Even as wait times increase, the inefficiency of the TSA has become a national embarrassment. The Chicago Tribune recalls TSA agents failing to detect “explosives, weapons, and other dangerous items in more than 95 percent of covert tests at multiple U.S. airports.”

A variety of explanations have been offered by TSA brass, including a supposedly unexpected increase in travelers for the summer, a shortage of screening officers, and unexpectedly low interest in the PreCheck pre-screening program.

The situation has gotten so bad that WNYC reports JFK is using a private company to handle one of its terminals, “and other airports have told the TSA they will also hire outside help if lines don’t start moving.”

This will, no doubt, unleash a flood of panicked op-eds from Big Government liberals and union groupies explaining why airport security absolutely cannot be privatized again, no matter how badly the $7.5 billion TSA underperforms. It has already been amusing to watch official Washington pretend it is a baffling mystery why the same government that could not launch the billion-dollar ObamaCare website, or manage the Department of Veterans Affairs, can’t handle airport security, either.

WNYC interviewed a security specialist named Bruce Schneier who glumly predicted these ridiculous wait times are the “new normal.”

After pointing out that much of what we get from the TSA is mere security theater, reacting to years-old news events like the thwarted Shoe Bomber instead of current intelligence on actual threats, Schneier puts his finger on the real reason why the TSA is reform-proof:

This is actually hard, because [eliminating the TSA] is not just about the anxiety of the people, it’s the anxiety of elected officials. If you are Congress, and you say, ‘We don’t need this, we’re going to reduce the security requirements and go back down to pre-9/11 levels of security,’ and you get it wrong, you’re out of a job. It is always in their best interests to exaggerate the threats. So we’re kind of stuck in a loop.

Schneier suggested more funding for the TSA might alleviate the long wait times, but that runs contrary to the rest of his critique about a broken system that is pouring too many resources into the wrong things, including fat bonus packages for executives who preside over operational disasters, and are then kicked out of their jobs to placate angry congressmen.

Reports like those from WNYC and the Chicago Tribune talk about local officials taking effective action to alleviate the most serious problems, which raises the question of what purpose the federal TSA bureaucracy serves. In one report after another, the TSA comes off like an obstacle to be overcome, not a useful resource.

Also, some of the long wait situations are largely due to localized problems, such as terminals being shut down for renovation. It is hard to see how a top-heavy federal bureaucracy could be more effective at dealing with such challenges than local officials with their own resources.

Congressional oversight does not seem to be doing much to improve the TSA. The playbill from House Oversight hearings in 2012 looks just like the agenda for the hearings they are holding now. The same problems are detected, promises of reform are made, cries for more funding are uttered, and nothing improves.

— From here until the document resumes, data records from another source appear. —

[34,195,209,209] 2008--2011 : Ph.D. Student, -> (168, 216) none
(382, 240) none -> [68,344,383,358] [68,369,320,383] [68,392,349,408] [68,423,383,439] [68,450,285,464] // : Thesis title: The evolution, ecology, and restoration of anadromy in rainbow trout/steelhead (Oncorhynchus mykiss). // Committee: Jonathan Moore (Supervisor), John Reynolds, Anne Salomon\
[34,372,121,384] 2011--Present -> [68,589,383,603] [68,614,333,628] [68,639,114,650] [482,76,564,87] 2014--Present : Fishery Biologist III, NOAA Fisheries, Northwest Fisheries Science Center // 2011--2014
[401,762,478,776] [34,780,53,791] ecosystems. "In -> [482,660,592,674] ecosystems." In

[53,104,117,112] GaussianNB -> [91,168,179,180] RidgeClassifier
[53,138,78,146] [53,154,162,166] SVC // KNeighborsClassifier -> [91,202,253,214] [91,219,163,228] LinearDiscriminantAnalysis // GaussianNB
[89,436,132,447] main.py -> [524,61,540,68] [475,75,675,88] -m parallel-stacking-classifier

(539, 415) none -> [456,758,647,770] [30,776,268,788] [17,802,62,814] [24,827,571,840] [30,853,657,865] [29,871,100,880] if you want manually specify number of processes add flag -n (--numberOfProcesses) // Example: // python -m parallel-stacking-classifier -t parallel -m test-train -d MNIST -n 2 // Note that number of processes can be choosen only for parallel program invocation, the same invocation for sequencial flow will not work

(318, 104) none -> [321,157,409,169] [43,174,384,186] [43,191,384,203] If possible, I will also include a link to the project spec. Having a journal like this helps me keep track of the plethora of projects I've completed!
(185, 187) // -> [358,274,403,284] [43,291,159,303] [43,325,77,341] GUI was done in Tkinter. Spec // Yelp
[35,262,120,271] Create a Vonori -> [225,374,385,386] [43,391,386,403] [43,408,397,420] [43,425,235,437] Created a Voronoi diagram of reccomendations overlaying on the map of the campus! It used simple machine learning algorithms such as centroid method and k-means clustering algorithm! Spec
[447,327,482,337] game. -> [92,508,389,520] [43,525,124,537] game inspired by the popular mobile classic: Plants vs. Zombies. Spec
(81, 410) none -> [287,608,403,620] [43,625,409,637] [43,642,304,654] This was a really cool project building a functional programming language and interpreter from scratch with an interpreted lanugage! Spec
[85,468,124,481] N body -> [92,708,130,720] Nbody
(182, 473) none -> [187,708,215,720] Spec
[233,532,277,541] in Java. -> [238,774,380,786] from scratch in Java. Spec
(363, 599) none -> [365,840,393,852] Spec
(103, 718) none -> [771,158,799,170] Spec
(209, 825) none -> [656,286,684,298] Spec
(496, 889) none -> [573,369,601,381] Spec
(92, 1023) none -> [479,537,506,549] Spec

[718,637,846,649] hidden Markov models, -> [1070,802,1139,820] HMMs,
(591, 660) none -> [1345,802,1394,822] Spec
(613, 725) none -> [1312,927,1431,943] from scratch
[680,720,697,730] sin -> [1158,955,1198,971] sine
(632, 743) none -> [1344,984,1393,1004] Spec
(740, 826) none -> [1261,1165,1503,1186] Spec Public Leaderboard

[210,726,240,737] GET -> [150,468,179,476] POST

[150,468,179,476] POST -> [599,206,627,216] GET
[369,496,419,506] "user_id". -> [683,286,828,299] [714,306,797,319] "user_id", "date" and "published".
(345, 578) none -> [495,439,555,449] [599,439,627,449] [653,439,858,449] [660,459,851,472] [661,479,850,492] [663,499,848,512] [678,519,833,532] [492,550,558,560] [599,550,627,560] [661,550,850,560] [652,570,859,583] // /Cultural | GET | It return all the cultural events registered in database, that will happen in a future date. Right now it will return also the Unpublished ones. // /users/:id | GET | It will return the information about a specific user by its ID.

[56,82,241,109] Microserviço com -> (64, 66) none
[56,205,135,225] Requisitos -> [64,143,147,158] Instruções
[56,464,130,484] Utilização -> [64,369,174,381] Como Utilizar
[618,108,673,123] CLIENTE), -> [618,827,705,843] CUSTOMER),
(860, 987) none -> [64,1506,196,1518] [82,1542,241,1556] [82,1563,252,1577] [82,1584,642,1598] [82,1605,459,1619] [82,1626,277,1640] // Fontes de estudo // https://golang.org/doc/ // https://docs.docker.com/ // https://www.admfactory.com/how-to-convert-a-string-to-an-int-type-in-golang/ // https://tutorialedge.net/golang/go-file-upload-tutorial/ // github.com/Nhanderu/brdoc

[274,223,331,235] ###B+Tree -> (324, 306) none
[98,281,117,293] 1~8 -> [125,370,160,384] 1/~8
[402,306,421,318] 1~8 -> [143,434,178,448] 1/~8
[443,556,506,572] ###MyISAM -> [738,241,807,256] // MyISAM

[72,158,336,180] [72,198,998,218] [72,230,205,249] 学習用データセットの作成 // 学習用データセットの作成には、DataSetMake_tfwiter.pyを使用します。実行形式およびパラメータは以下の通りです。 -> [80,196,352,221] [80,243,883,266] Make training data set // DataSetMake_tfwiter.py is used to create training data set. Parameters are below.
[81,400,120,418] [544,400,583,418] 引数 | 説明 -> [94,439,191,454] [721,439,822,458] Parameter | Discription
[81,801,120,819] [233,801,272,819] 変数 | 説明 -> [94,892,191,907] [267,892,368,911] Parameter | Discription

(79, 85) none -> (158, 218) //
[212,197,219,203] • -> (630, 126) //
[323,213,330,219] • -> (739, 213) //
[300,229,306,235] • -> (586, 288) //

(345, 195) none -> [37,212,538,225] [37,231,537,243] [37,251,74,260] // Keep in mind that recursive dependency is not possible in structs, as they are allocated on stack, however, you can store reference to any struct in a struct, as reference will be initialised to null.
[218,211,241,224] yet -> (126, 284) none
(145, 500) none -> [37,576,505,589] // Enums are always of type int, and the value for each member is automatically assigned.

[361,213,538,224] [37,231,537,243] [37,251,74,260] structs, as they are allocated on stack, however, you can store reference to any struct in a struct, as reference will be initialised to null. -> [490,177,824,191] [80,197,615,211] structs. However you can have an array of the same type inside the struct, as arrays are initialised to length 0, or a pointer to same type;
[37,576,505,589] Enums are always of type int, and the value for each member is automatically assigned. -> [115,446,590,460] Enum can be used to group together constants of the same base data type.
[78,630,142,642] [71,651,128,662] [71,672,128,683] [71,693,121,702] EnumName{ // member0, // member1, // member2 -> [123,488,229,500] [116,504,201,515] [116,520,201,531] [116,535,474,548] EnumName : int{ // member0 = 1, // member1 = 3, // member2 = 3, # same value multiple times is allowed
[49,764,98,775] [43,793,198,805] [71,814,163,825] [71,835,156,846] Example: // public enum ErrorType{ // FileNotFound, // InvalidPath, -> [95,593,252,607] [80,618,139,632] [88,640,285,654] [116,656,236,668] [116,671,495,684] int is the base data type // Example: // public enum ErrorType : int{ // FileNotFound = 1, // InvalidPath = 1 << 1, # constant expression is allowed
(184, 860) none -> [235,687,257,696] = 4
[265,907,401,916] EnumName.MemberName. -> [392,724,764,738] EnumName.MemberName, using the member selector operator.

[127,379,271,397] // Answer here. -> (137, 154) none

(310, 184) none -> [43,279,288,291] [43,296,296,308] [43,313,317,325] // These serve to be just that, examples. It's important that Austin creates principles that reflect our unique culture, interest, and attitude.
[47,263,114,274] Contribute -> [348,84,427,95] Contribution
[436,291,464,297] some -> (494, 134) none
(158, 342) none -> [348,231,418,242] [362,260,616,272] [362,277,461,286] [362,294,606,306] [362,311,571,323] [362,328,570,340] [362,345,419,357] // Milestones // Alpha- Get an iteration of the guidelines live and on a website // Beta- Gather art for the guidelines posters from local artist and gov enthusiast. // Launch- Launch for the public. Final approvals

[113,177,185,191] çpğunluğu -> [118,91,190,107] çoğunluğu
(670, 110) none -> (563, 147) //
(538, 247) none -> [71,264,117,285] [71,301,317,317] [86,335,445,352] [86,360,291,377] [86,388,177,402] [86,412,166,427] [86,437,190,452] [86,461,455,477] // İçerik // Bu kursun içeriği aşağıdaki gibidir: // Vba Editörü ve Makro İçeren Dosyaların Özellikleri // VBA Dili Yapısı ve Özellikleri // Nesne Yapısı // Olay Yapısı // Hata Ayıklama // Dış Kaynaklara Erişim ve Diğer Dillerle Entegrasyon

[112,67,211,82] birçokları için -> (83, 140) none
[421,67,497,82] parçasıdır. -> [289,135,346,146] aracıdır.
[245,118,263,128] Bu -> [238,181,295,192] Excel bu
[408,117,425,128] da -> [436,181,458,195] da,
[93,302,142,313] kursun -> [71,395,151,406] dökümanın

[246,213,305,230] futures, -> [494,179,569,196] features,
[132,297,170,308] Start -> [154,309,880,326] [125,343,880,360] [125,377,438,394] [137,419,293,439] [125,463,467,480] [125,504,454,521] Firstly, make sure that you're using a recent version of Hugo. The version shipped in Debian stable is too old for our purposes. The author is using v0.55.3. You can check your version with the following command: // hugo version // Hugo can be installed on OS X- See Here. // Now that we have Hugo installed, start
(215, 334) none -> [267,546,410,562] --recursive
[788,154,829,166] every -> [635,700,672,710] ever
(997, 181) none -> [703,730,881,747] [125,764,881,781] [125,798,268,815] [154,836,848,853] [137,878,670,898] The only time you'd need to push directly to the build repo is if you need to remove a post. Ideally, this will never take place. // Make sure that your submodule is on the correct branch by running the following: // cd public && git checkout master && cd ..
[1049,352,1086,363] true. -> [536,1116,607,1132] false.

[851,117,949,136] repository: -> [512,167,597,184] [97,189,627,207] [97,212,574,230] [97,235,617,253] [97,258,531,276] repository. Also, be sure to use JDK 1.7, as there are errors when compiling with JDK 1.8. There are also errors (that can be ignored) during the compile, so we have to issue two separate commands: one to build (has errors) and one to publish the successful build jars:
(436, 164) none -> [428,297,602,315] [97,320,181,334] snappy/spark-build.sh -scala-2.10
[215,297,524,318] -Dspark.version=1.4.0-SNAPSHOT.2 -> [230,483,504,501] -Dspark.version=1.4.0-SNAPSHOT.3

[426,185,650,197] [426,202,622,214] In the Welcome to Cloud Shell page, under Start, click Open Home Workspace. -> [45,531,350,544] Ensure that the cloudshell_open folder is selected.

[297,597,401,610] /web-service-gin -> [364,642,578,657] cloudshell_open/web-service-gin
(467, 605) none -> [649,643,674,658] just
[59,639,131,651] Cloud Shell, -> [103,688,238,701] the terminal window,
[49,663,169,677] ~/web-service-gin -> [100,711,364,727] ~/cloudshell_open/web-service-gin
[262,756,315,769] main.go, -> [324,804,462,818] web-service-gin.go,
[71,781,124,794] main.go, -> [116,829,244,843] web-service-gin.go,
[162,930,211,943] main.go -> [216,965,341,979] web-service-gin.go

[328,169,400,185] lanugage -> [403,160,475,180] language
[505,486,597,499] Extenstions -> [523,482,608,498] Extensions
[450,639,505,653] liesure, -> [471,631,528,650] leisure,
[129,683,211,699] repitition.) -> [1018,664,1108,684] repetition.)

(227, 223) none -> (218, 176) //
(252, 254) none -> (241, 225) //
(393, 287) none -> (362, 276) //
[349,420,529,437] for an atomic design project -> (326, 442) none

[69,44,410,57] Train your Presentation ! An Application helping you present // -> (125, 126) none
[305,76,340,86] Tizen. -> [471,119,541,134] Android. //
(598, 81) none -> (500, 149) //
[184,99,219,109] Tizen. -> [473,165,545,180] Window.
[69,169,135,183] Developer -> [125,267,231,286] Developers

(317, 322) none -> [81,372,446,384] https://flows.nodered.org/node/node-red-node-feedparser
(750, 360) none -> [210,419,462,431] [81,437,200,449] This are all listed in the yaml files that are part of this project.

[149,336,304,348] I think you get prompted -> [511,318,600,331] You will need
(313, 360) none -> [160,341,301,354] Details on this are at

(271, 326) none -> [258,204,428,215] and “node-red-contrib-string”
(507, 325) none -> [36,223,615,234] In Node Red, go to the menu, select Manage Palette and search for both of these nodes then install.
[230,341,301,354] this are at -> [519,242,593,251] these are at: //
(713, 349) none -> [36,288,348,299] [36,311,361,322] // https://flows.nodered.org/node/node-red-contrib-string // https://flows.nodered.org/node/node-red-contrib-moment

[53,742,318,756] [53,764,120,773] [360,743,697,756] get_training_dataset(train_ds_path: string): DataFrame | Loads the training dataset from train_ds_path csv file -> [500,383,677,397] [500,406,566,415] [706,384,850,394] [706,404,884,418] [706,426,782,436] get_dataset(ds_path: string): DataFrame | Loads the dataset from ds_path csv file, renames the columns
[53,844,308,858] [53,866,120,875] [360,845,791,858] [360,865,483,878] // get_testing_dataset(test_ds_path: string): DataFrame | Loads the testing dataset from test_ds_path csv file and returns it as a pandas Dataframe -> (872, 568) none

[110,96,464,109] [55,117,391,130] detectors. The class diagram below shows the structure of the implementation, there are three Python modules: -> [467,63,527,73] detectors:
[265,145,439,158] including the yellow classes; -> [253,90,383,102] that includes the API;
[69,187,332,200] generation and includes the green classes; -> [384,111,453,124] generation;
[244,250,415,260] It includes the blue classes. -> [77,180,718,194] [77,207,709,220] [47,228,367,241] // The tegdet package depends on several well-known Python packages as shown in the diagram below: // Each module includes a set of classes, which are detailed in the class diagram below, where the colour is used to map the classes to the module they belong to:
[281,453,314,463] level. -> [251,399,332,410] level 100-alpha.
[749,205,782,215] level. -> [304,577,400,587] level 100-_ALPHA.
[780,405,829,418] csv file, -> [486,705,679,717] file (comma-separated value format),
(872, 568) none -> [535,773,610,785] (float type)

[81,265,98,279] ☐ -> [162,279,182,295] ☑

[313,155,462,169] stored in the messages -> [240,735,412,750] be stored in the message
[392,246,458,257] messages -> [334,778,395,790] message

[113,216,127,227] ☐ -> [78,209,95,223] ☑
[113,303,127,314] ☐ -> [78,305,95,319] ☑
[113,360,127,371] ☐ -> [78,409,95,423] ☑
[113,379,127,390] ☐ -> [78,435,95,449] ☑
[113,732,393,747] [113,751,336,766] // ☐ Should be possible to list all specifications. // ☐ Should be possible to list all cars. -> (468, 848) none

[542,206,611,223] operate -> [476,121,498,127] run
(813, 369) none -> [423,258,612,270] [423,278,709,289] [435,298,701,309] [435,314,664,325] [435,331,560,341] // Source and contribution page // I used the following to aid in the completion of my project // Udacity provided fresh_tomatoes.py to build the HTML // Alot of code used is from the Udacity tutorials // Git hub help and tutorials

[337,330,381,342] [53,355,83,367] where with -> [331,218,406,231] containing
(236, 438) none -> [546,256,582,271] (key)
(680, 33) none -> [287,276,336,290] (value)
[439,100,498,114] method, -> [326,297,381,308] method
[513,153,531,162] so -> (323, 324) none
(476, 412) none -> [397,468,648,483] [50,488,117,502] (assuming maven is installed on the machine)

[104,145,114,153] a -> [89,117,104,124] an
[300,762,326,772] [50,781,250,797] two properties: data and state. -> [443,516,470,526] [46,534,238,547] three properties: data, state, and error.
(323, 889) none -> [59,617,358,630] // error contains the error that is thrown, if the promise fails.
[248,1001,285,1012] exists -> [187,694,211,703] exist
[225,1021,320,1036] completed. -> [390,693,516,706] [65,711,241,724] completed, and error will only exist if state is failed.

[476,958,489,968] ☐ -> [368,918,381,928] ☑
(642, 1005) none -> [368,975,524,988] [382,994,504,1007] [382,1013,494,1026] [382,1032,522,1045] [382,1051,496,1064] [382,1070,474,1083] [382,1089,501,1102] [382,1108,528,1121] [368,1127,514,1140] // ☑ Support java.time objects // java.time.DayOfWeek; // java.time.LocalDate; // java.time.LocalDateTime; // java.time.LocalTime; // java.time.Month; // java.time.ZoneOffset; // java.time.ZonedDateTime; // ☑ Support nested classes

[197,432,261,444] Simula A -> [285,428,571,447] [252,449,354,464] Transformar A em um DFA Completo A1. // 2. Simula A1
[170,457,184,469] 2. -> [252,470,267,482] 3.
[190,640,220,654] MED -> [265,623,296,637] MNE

The problems detected by the current round of hearings sound distressingly similar to what emerges from equally ineffective hearings about the Department of Veterans Affairs: there’s a “chilling culture of intimidation and retaliation” at TSA, “senior employees are not held accountable for misconduct,” integrity tests are gamed to make the agency look better, “exorbitant and wasteful” reassignments are used to “force out disfavored employees”… it seems like every agency of this Administration fails in exactly the same way.

Say this much for the TSA: it sent a symbolic head rolling faster than the VA did, and the agency head has not tried distracting from his failures by making lame cracks about the waiting times for Disneyland rides. Evidently the Obama Administration is more worried about irate air travelers than abused military families.